A hand-drawn map on the wall of a rural clinic shows health workers where a woman with Ebola may be hiding.
Kelly McEvers
A hand-drawn map on the wall of a rural clinic shows health workers where a woman with Ebola may be hiding.

There's a new phase of Ebola in Liberia. Epidemiologists call it pingponging.

Back in March, the disease was found in the rural areas. Then as people came to the capital to seek care, it started growing exponentially there. Now, some sick people are going back to their villages, and the disease has pingponged to the rural areas again.

So that's where we're headed — into the hot, thick jungle of Liberia to investigate a new Ebola hotspot.

Our day with the team of Ebola investigators starts at 3 a.m. The team has been told there's a woman with Ebola out there who hasn't been treated. She could be spreading the disease.

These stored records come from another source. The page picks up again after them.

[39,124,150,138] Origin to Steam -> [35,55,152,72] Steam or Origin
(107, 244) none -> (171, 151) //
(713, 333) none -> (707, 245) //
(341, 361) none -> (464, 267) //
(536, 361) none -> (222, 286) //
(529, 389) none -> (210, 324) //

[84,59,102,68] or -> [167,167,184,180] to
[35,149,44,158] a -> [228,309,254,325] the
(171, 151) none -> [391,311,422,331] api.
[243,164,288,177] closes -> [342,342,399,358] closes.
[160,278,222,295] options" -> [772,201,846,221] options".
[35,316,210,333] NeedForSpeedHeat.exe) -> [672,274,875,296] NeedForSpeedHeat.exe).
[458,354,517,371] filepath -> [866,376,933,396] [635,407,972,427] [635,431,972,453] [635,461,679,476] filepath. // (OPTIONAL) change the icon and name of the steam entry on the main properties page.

We drive five hours from Liberia's capital, Monrovia, and stop at a small, rural clinic that looks something more like a house with a few rooms and no electricity. The team has people from the World Health Organization, the African Union, Doctors Without Borders and the Liberian Ministry of Health.

At the clinic, the head nurse says she has also heard the rumors of a sick woman. But the nurse hasn't seen her. The nurse shows us a hand-drawn map on the wall of where we need to go to find the woman. Our destination, she says, is a village called Fermaneeta.

A rural health clinic about five hours outside Monrovia, Liberia. The clinic has a few rooms and no electricity.
Kelly McEvers / NPR
A rural health clinic about five hours outside Monrovia, Liberia. The clinic has a few rooms and no electricity.

It's the last village at the end of a thin black line on the map. A thin black line means the only way to get there is to walk, down a long footpath into the jungle. Fours hours each way.

As we walk, Mutaawe Lubogo from the African Union says there are several options for the woman if she has symptoms. If she's very sick, they can help set up a community quarantine in the village and try to come back the next day with supplies.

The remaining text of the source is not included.